The Providence Steam Roller formed in 1916 as a semi-pro football team,1 owned and managed by Charles Coppen, James Dooley, and Peter Laudati.2 The franchise joined the NFL in 1925, playing in the Cycledrome, a 10,000-seat bicycle racing stadium.3 The venue had a wooden racetrack bordering the football field which cut into the end zones, making them only 5 yards rather than the standard 10.4 Fans were charged from $1 to $2 for game tickets.5 Those who couldn’t attend a game paid 50 cents to hear the game announced at theaters and parks.6

The franchise had a small, dedicated team with a handful of star players. James Conzelman doubled as quarterback and coach with a $292 per game salary.9 These large salaries called for cost-saving measures; each player was issued “one jersey and expected to make it last the entire season.”10 Many players did not have their own housing and instead lived with Pearce Johnson (a team founder) and his mother, who “kept the players under her roof well-fed.”11 Owner Pete Laudati’s wife also served meals for the players.12

The Providence Steam Roller playing home at the Cycledrome.

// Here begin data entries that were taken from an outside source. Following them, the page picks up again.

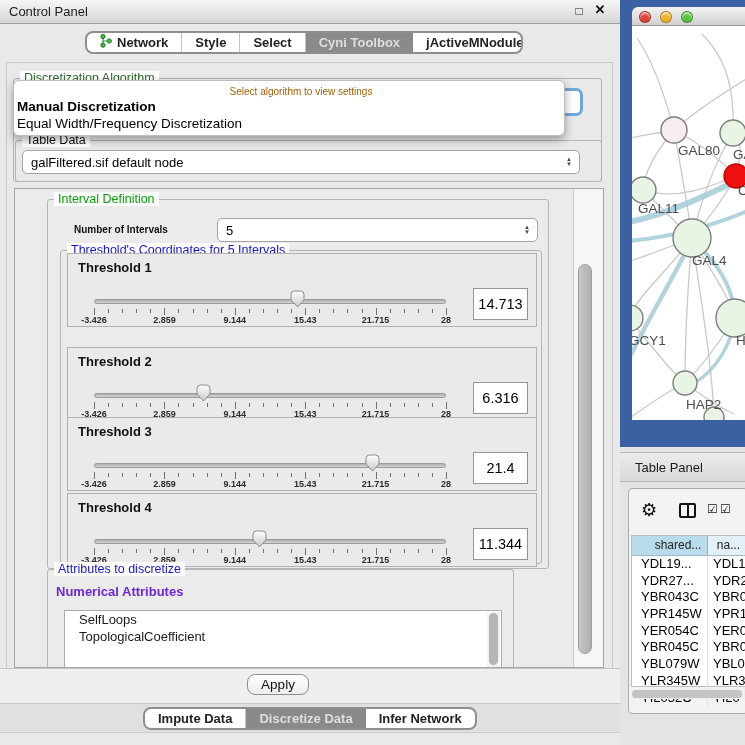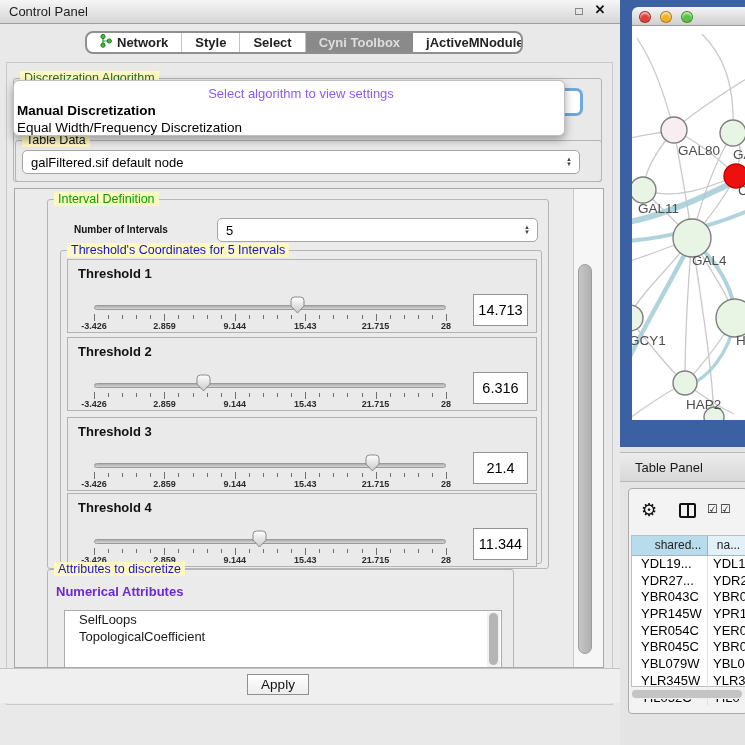--- a/index.html
+++ b/index.html
@@ -25,7 +25,7 @@
     border:1px solid #c9c9c9; background:#e9e9e9; }
 
   .titled-group { position:absolute; border:1px solid #b5b5b5; border-radius:3px; }
-  .group-title { position:absolute; top:-8px; left:6px; background:#fef9c3; padding:0 4px; font-size:12.5px; white-space:nowrap; }
+  .group-title { position:absolute; top:-8px; left:6px; background:#ffffff; padding:0 4px; font-size:12.5px; white-space:nowrap; }
 
   #algo-group { left:13px; top:78px; width:589px; height:104px; }
   #algo-title { color:#2d6a2d; }

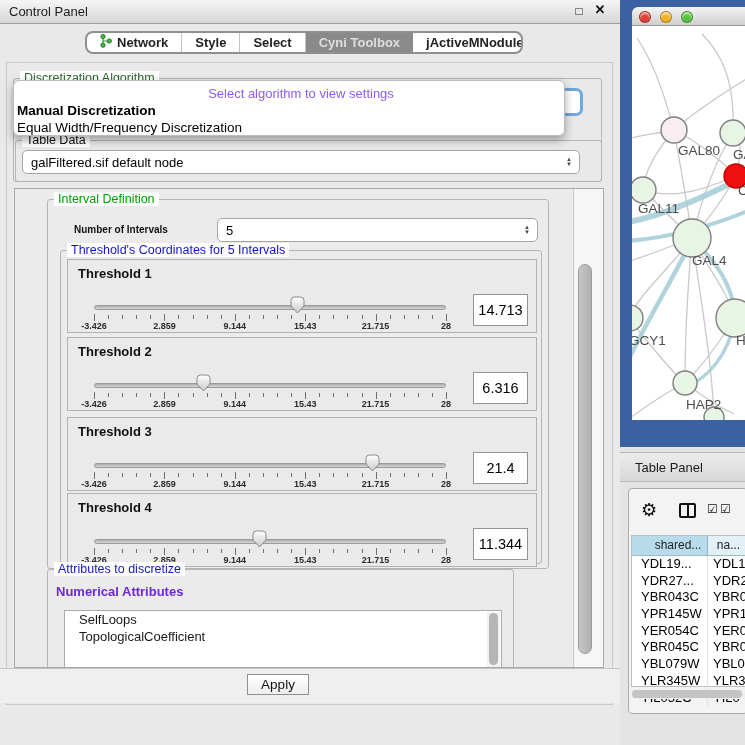--- a/index.html
+++ b/index.html
@@ -34,7 +34,7 @@
 
   #popup { position:absolute; left:13px; top:80px; width:552px; height:56px; background:#fff;
     border:1px solid #bdbdbd; border-radius:6px; box-shadow:0 4px 10px rgba(0,0,0,.35); z-index:5; overflow:hidden; }
-  #popup .hint { text-align:center; font-size:13px; color:#8b5cf6; margin-top:5px;margin-left:24px; }
+  #popup .hint { text-align:center; font-size:10px; color:#a16207; margin-top:5px;margin-left:24px; }
   #popup .opt { font-size:13.5px; color:#000; padding-left:3px; margin-top:2px; }
   #popup .opt.bold { font-weight:700; }
 

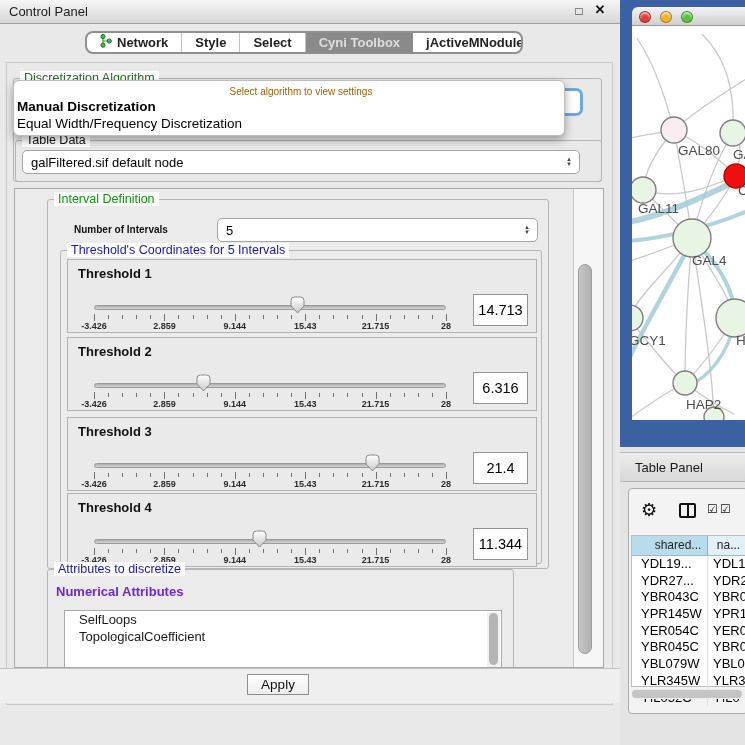--- a/index.html
+++ b/index.html
@@ -198,7 +198,7 @@
       <div id="thr-group" class="titled-group">
         <span id="thr-title" class="group-title">Threshold's Coordinates for 5 Intervals</span>
 
-      <div class="thr-box" style="top: 8px;">
+      <div class="thr-box" style="top: 2px;">
             <div class="thr-label">Threshold 1</div>
             <div class="thr-track"></div>
             <div class="thr-handle" style="left: 221.673px;"><svg width="15" height="18" viewBox="0 0 15 18">

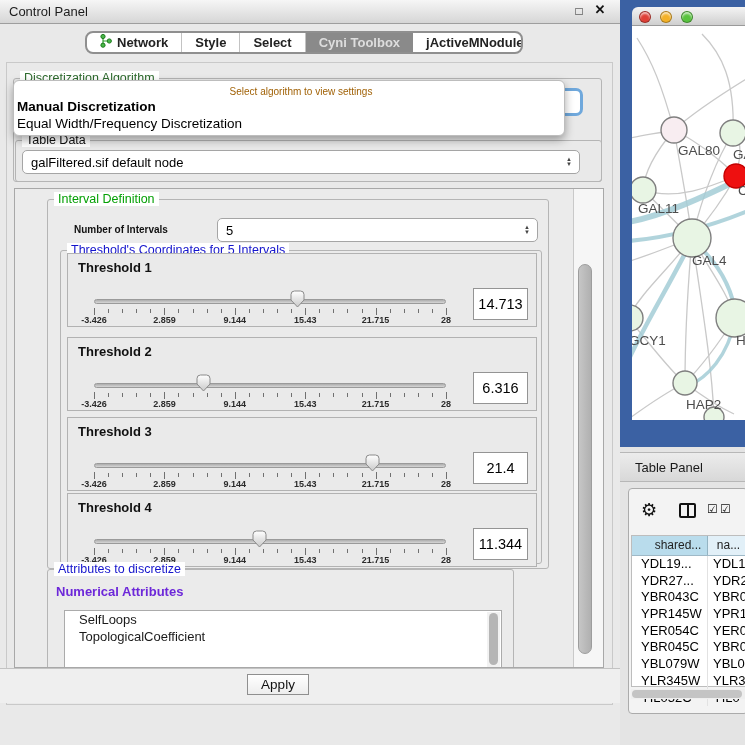--- a/index.html
+++ b/index.html
@@ -248,7 +248,7 @@
             </div>
             <div class="thr-value">14.713</div>
           </div>
-          <div class="thr-box" style="top: 86px;">
+          <div class="thr-box" style="top: 96px;">
             <div class="thr-label">Threshold 2</div>
             <div class="thr-track"></div>
             <div class="thr-handle" style="left: 127.619px;"><svg width="15" height="18" viewBox="0 0 15 18">

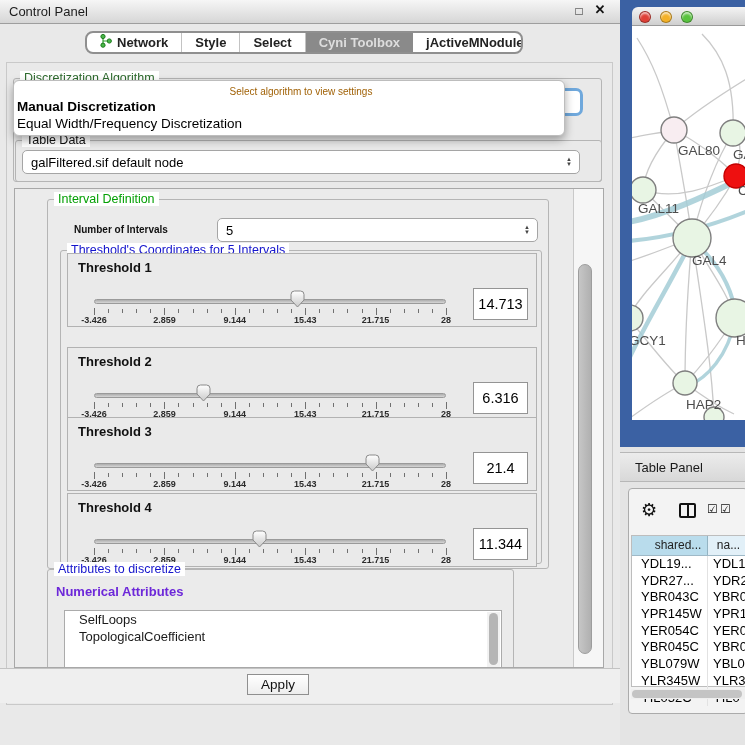--- a/index.html
+++ b/index.html
@@ -84,7 +84,7 @@
 
   #apply-bar { position:absolute; left:0; top:668px; width:620px; height:35px; background:#efefef; border-top:1px solid #c3c3c3; }
   #apply-btn { position:absolute; left:247px; top:5px; width:62px; height:21px; background:linear-gradient(#ffffff,#ededed);
-    border:1px solid #8f8f8f; border-radius:0; font-size:13.5px; color:#111; text-align:center; line-height:19px; }
+    border:1px solid #8f8f8f; border-radius:8px; font-size:13.5px; color:#111; text-align:center; line-height:19px; }
 
   #bottom-strip { position:absolute; left:0; top:703px; width:620px; height:30px; background:#e0e0e0;
     border-top:1px solid #c8c8c8; border-bottom:1px solid #cccccc; }

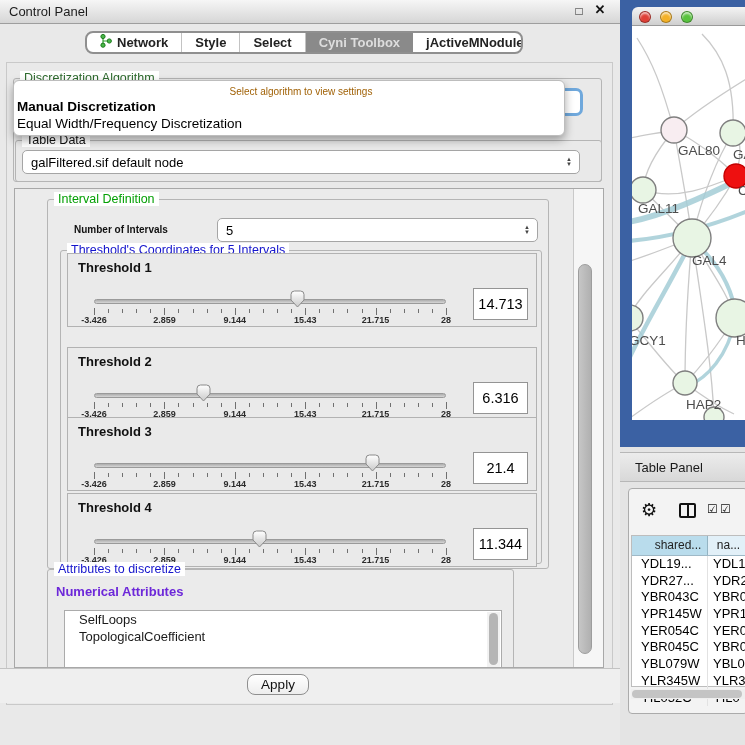--- a/index.html
+++ b/index.html
@@ -422,6 +422,19 @@
     <div id="apply-btn">Apply</div>
   </div>
 
+  <div id="bottom-strip">
+    <div id="modebar">
+        <div class="tab">
+          <span>Impute Data</span>
+        </div>
+        <div class="tab selected">
+          <span>Discretize Data</span>
+        </div>
+        <div class="tab">
+          <span>Infer Network</span>
+        </div>
+      </div>
+  </div>
 
   <div id="right">
     <div id="net-blue"></div>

The franchise won the 1928 National Championship,13 but unlike today, players didn’t enjoy a bonus check.14 Instead, they celebrated with “a victory banquet at the Biltmore Hotel.”15 The entire team was in attendance, as well as city and state officials. 200 fans joined the celebration, paying a modest fee to attend (and increase profits).16

However, the year after their Championship success saw the beginning of the Great Depression. Several players left to pursue more profitable jobs. Among them were Curly Oden, who joined a Boston insurance company, and Gus Sonnenberg, who left football to pursue wrestling after winning a world heavyweight championship.17 The result was a 4-6-2 record in 1929, causing “fans who kept turnstiles spinning during the previous season [to stay] away in droves.”18

Pro Football program of a game between the Providence Steam Roller and the Green Bay Packers.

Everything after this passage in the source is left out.